This morning, I found 1.6 Gigabytes of mail in my inbox. Before concluding that I’d need at least 2 GMail accounts, I looked more closely to find that the last 2000 or so messages were from my old friend Mailer-Daemon. The POP server to which I forward my mail for remote pickup had instituted a new anti-virus program that was bouncing some spam back to me, starting an endless loop of bounces and re-bounces that didn’t stop until I changed my procmail rules to quarantine them.

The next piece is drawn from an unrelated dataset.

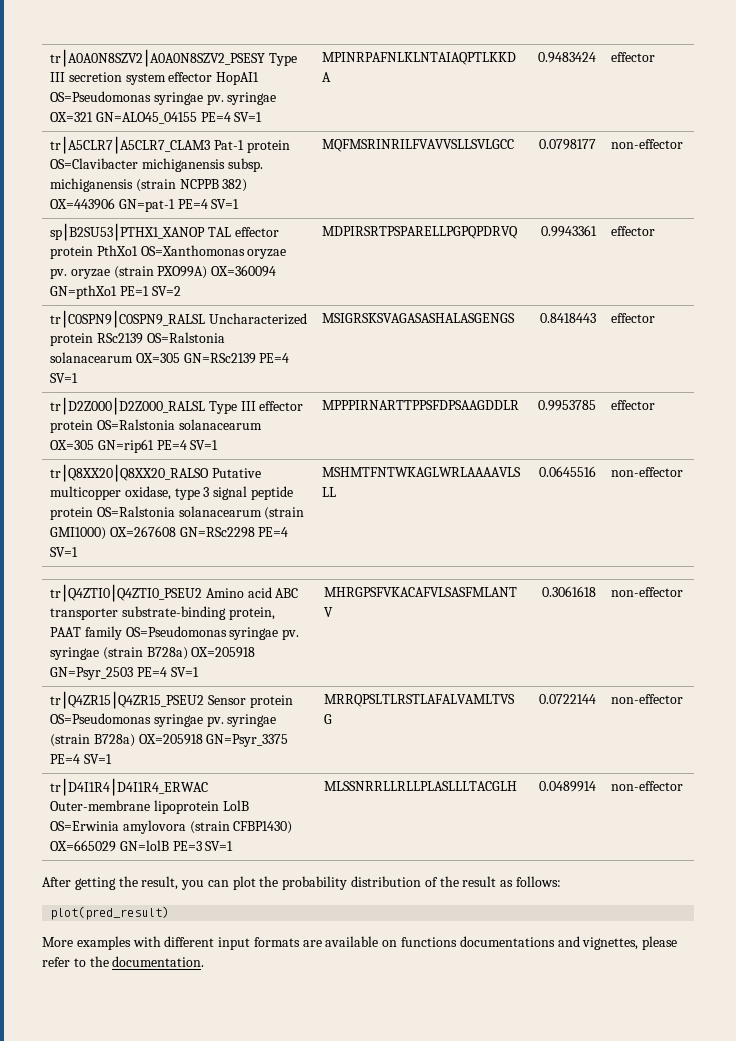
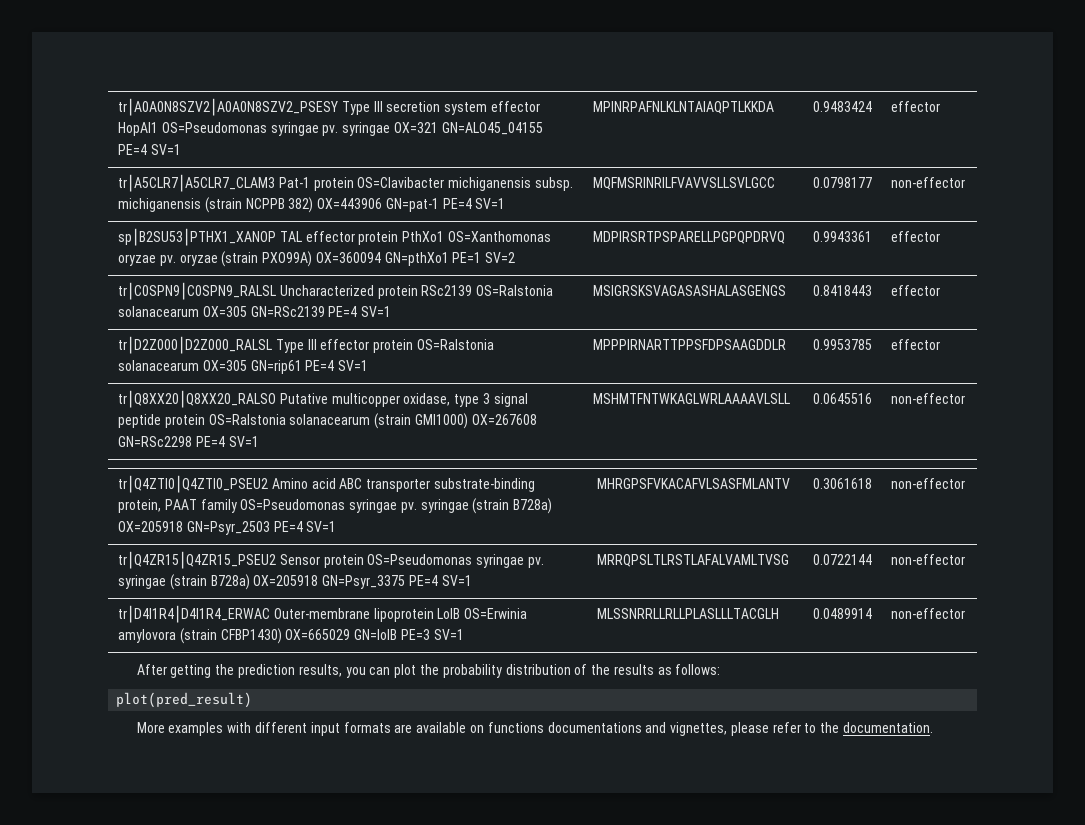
[141,876,179,890] result, -> [238,664,342,678] prediction results,
[462,876,497,887] result -> [613,664,654,675] results

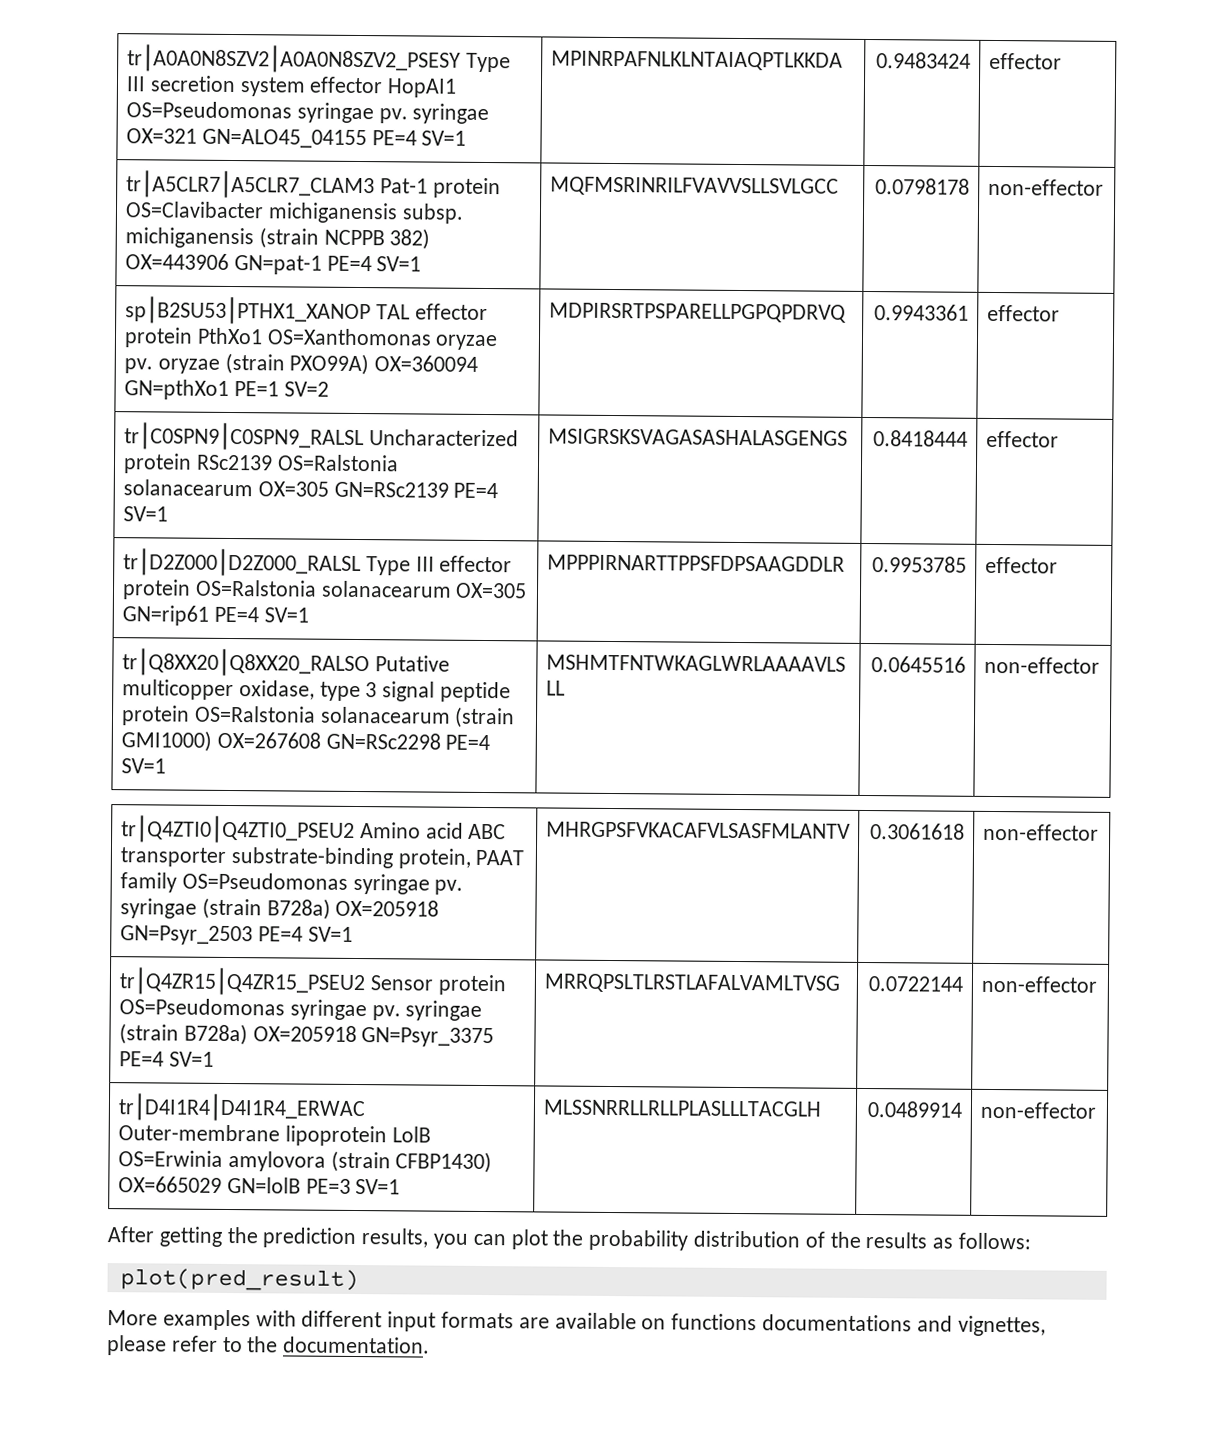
[813,177,873,188] 0.0798177 -> [875,178,971,195] 0.0798178
[813,285,873,296] 0.8418443 -> [873,430,969,447] 0.8418444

Now I’ll be the first to admit I have an idiosyncratic mail setup. I like to see (or be able to see) every single piece of mail sent to me, but I like to be able to read the good stuff on remote machines and devices like the Sidekick. I collect it all at my server, filter and munge it with procmail and spamassassin, and bounce it back out into a set of POP mailboxes. Which works great until my POP provider starts “adding value” to its services by filtering for viruses, and catches one that my home-grown filters haven’t yet caught up with. It sends the message back to me with the message “you may have a virus.” My filters see that message addressed to me and send it out for delivery to the POP box — where those filters again bounce it back — ad infinitum.
Of course a simple addition to my procmail rules fixed the problem, and a more cleverly designed set might have averted it altogether, but I’m still reminded of the value of truly basic service. “Enhanced” services will never account for all the idiosyncracies of their users. For some subset of users, the enhancements will require work-arounds that in turn require their own work-arounds, adding layers of complexity more than if the users could choose their own local enhancements to a basic service.
Network providers rarely know exactly how their users work. When they try to guess, they break things. The best network is one that does what it offers, and only that.